The segmentation also reveals the reason for the multi-modality of the overall distribution as the PDPs are 80% duplicate while PLPs are mostly 98% duplicate. This intuitively will give us templates to focus on redesigning and engineering to reduce the duplication for both content types.
We can also see that blog content doesn’t make the plot which implies no persistent duplication exists in that content type.
With guides, there is mostly 65% duplication however thanks to the segmented analysis, we’re able to prioritize which content duplication should be resolved first.
Bivariate analysis
Naturally, the next question quite predictably arises, what is the performance offered from resolving duplicate content i.e. why should the organization dedicate design and/or developer resources to fix it?
I suggest using a correlation plot, of which the example below shows the correlation between Google Rank (sourced from Google Search Console also available from Oncrawl) and duplicate content similarity.

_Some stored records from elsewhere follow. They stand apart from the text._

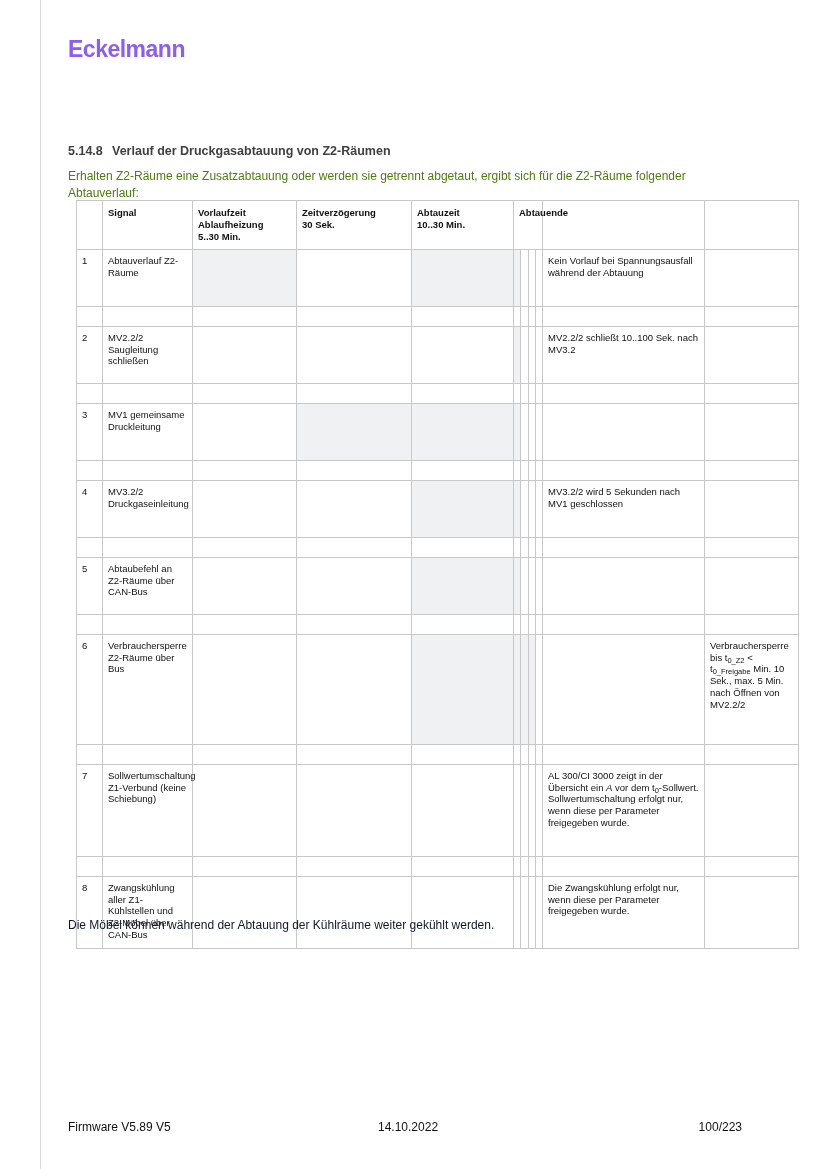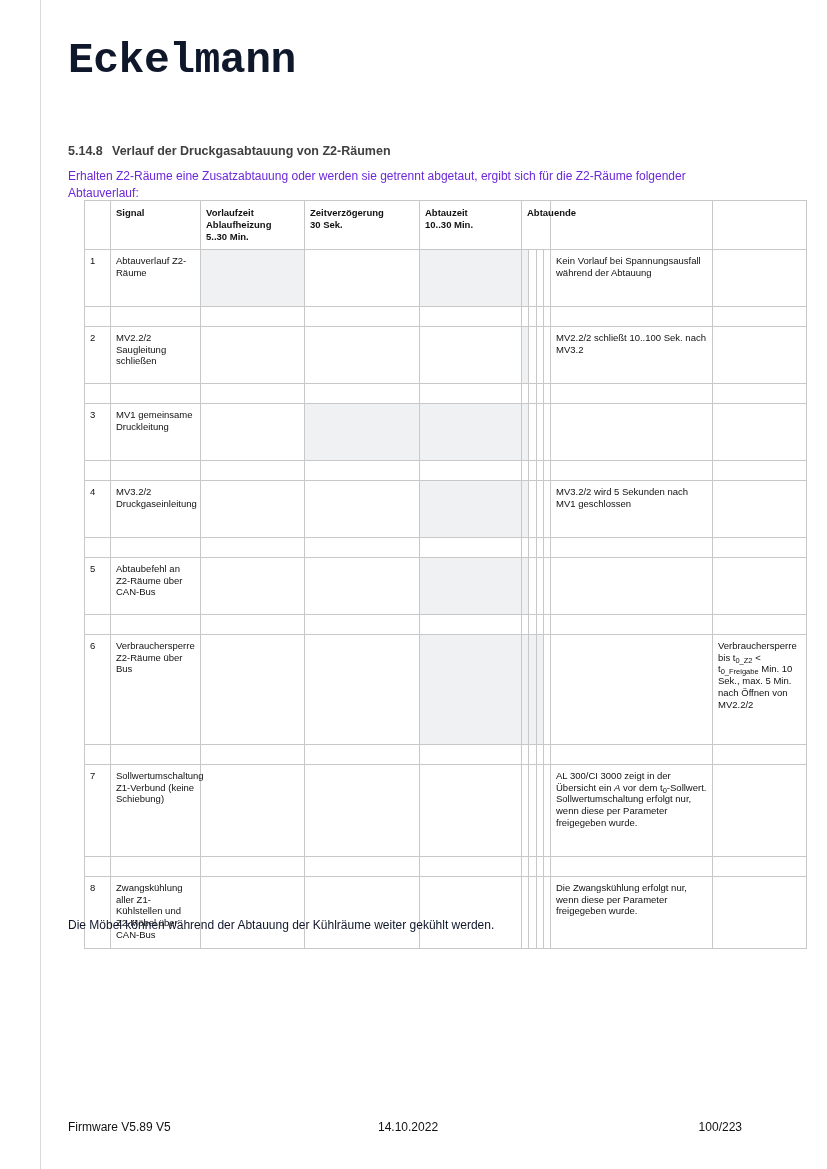--- a/index.html
+++ b/index.html
@@ -31,11 +31,11 @@
     position: absolute;
     left: 68px;
     top: 36px;
-    font-size: 43px;
+    font-size: 23px;
     font-weight: bold;
     letter-spacing: -0.5px;
-    color: #0f172a;
-    font-family: Liberation Mono, monospace;
+    color: #8b5cf6;
+    font-family: Liberation Sans, sans-serif;
   }
   .section-title {
     position: absolute;

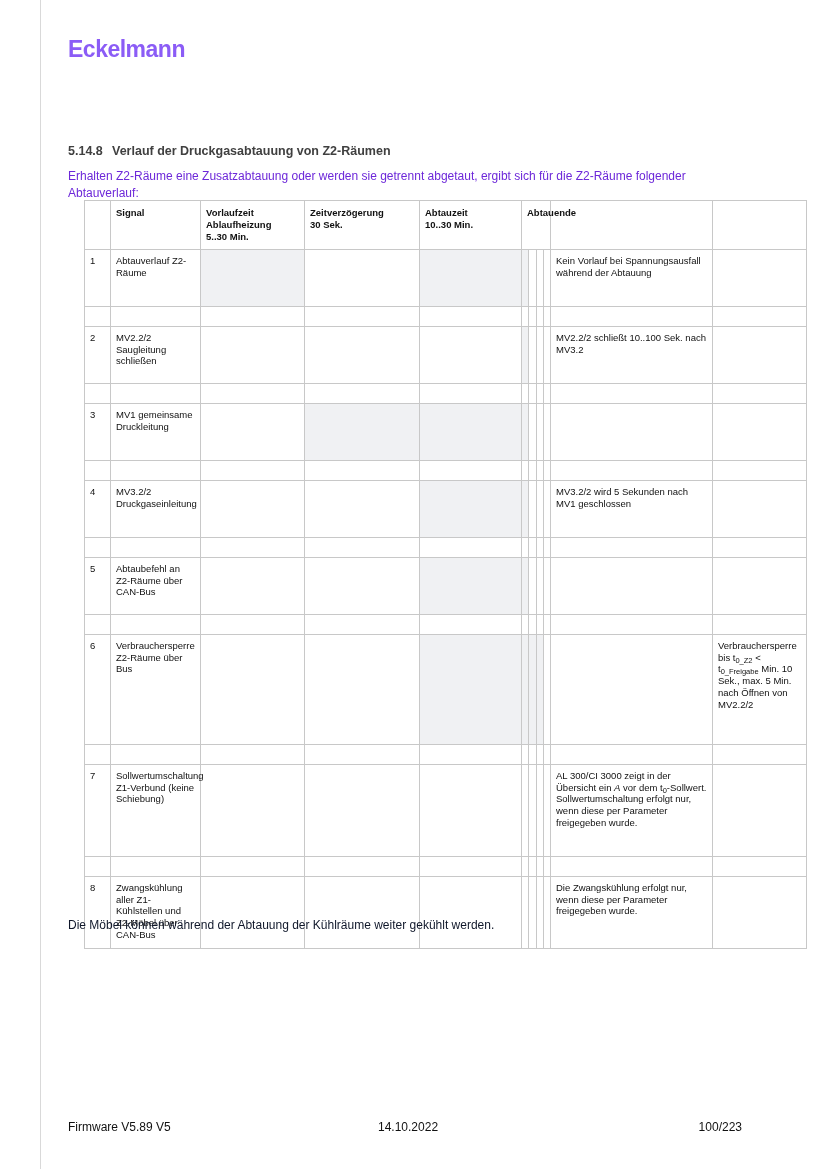--- a/index.html
+++ b/index.html
@@ -53,7 +53,7 @@
     width: 690px;
     font-size: 12px;
     line-height: 1.45;
-    color: #6d28d9;
+    color: #4d7c0f;
   }
   table.matrix {
     position: absolute;

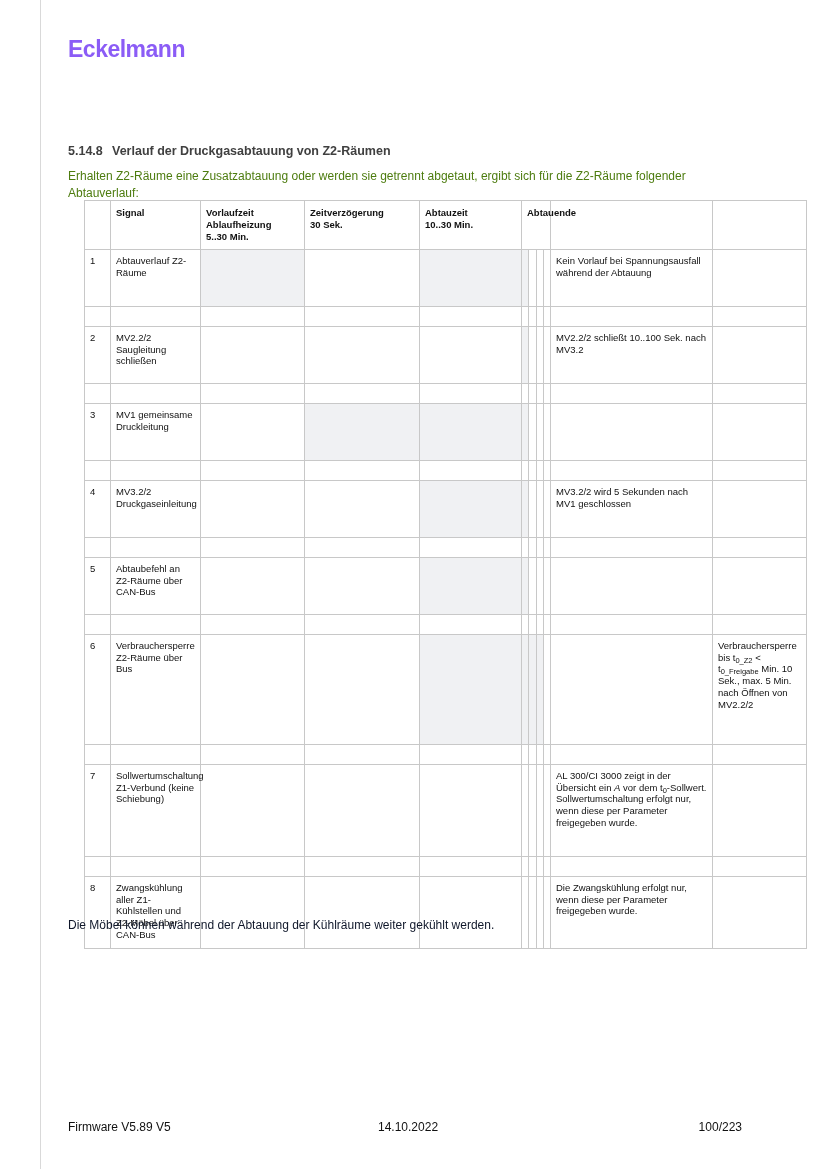--- a/index.html
+++ b/index.html
@@ -57,7 +57,7 @@
   }
   table.matrix {
     position: absolute;
-    left: 84px;
+    left: 76px;
     top: 200px;
     border-collapse: collapse;
     width: 690px;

The correlation is positive as we can see the reduction in duplication leads to a higher rank position in Google. While the correlation is not the strongest, it’s still very good considering the hundreds of other ranking factors Google takes into account.
With some statistical modeling, the beta coefficient would reveal the amount of Google Rank position improvement available for every 1% decrease in near duplicate content similarity.
Conclusion
So far we’ve seen that taking a statistical approach to SEO technical data can tell us a lot more about the nature of a website’s feature than just relying on their averages. It tells where most of the data is and how prevalent the technical feature is.

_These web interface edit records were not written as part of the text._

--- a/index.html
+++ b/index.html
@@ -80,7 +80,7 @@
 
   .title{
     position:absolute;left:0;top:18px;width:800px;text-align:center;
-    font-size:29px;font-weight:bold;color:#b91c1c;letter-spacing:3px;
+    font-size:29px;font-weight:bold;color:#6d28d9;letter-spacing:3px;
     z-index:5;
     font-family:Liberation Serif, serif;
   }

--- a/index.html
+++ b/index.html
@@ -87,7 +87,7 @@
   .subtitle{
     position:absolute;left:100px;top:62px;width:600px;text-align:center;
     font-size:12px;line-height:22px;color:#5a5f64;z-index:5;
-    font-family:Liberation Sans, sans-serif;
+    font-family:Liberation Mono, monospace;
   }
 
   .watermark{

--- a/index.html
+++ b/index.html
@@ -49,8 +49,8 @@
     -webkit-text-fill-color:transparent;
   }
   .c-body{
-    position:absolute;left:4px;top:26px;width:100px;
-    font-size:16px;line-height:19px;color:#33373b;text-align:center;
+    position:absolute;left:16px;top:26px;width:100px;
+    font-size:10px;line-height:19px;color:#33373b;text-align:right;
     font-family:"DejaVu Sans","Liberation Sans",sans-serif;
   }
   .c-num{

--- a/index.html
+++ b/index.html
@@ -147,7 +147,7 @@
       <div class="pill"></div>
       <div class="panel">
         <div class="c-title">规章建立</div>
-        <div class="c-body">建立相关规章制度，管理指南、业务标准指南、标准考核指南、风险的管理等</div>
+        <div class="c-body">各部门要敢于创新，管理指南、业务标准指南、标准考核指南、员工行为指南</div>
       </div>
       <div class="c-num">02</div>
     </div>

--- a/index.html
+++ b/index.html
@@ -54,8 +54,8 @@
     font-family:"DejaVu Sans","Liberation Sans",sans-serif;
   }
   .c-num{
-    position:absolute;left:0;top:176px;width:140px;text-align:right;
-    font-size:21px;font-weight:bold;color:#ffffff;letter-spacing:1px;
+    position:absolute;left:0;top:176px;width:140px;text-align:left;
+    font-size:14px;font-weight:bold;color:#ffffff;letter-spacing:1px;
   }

Segmenting the data gives us even more insight to see what content is most impacted by which technical feature and accelerates our focus on getting this resolved.
If we use regression analysis to correlate the technical feature to rank performance, we can more easily communicate the fact that the technical feature is in fact an issue, and indicate the benefit of getting it resolved.
However, keep in mind that not all technical factors can be resolved by examining audit data from a single site. For example, the number of text to code ratio is likely to be similar across all content on a client site. Alone, this information can be difficult to understand, so a bit of context is required by comparing it to competitors, which will be covered in part 3.